TASK OBJECTIVE:
Starting at the line below holding "open, 2022-06-01 19:30: 12.39 -> none" and stopping at the line holding "close, 2022-06-02 14:00: none -> 12.647", print every line exactly, both ends included, and leave the rest out.

[[ SUPPLIED MATERIAL, beginning ]]

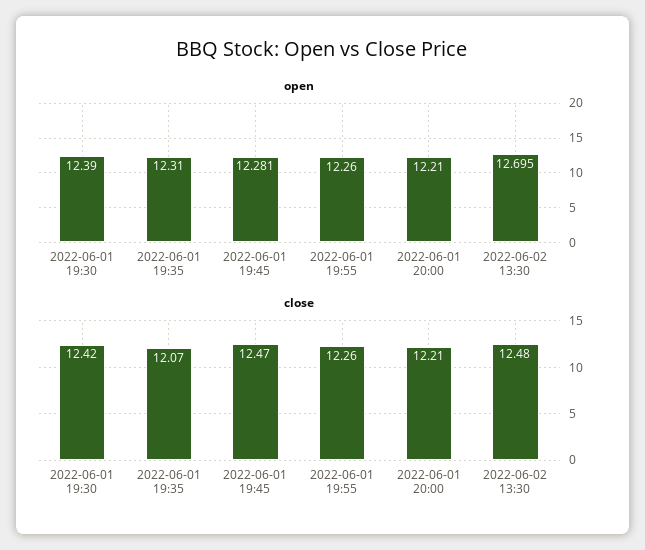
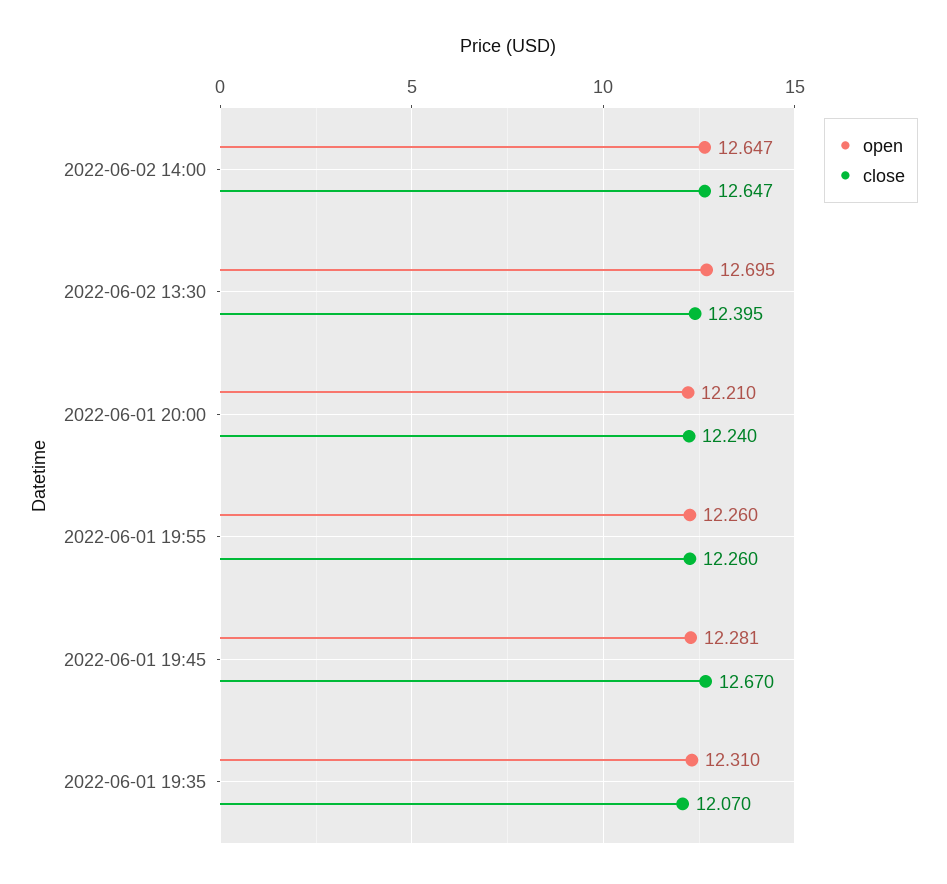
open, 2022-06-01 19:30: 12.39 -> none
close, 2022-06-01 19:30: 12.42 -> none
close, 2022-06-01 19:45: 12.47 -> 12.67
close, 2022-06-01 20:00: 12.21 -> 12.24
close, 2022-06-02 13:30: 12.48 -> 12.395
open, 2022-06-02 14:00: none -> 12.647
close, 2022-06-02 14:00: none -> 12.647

[[ SUPPLIED MATERIAL, end ]]
[[ SUPPLIED MATERIAL, beginning ]]

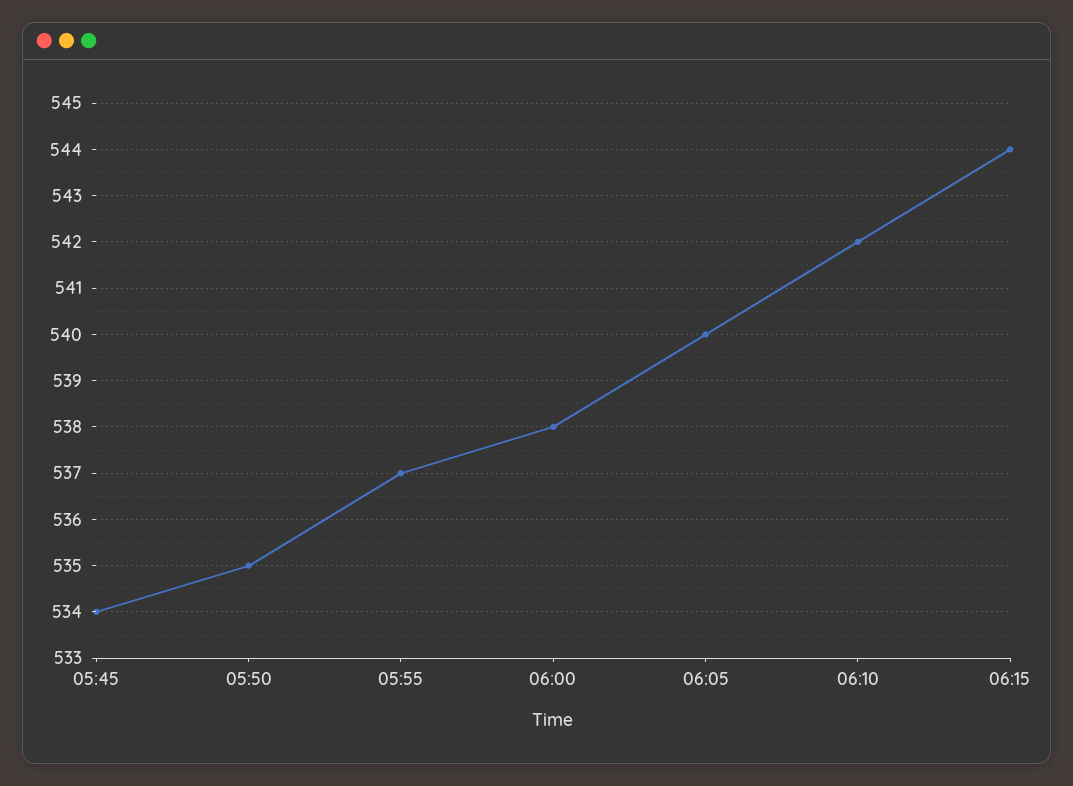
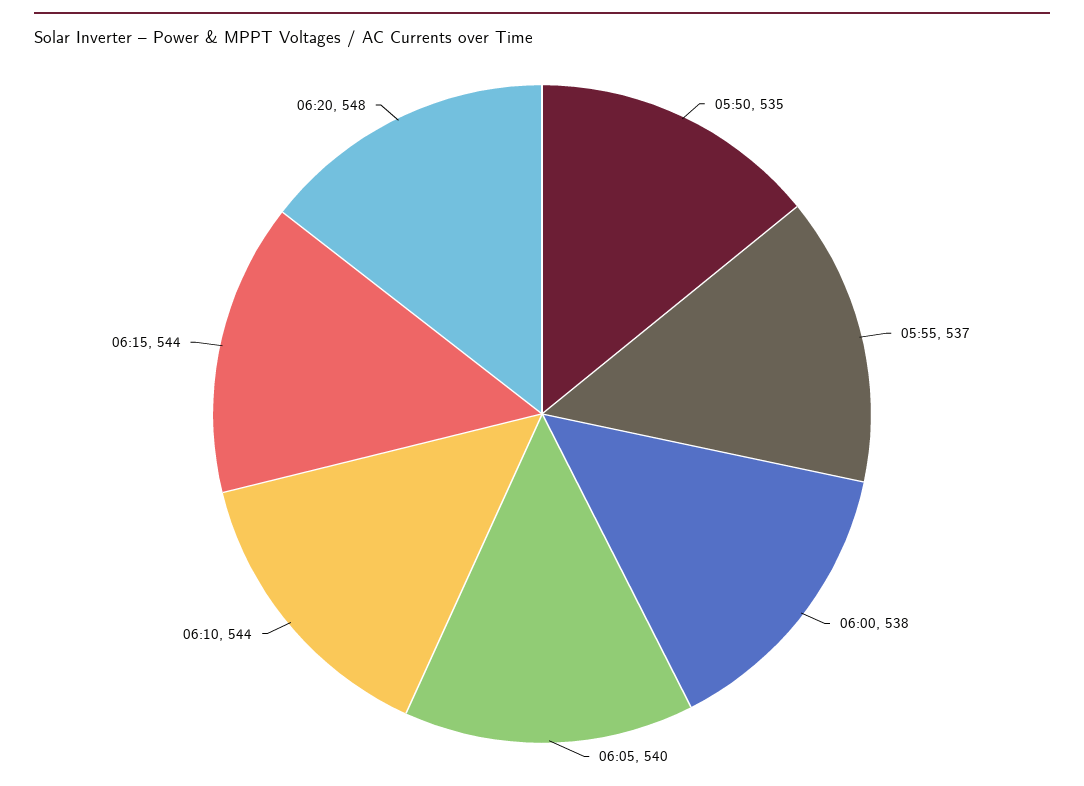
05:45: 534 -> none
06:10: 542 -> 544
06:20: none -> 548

[[ SUPPLIED MATERIAL, end ]]
[[ SUPPLIED MATERIAL, beginning ]]

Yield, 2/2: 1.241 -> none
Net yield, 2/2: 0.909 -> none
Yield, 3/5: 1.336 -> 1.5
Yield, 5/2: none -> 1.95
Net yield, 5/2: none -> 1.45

[[ SUPPLIED MATERIAL, end ]]

SOLUTION TO THIS EXERCISE:
open, 2022-06-01 19:30: 12.39 -> none
close, 2022-06-01 19:30: 12.42 -> none
close, 2022-06-01 19:45: 12.47 -> 12.67
close, 2022-06-01 20:00: 12.21 -> 12.24
close, 2022-06-02 13:30: 12.48 -> 12.395
open, 2022-06-02 14:00: none -> 12.647
close, 2022-06-02 14:00: none -> 12.647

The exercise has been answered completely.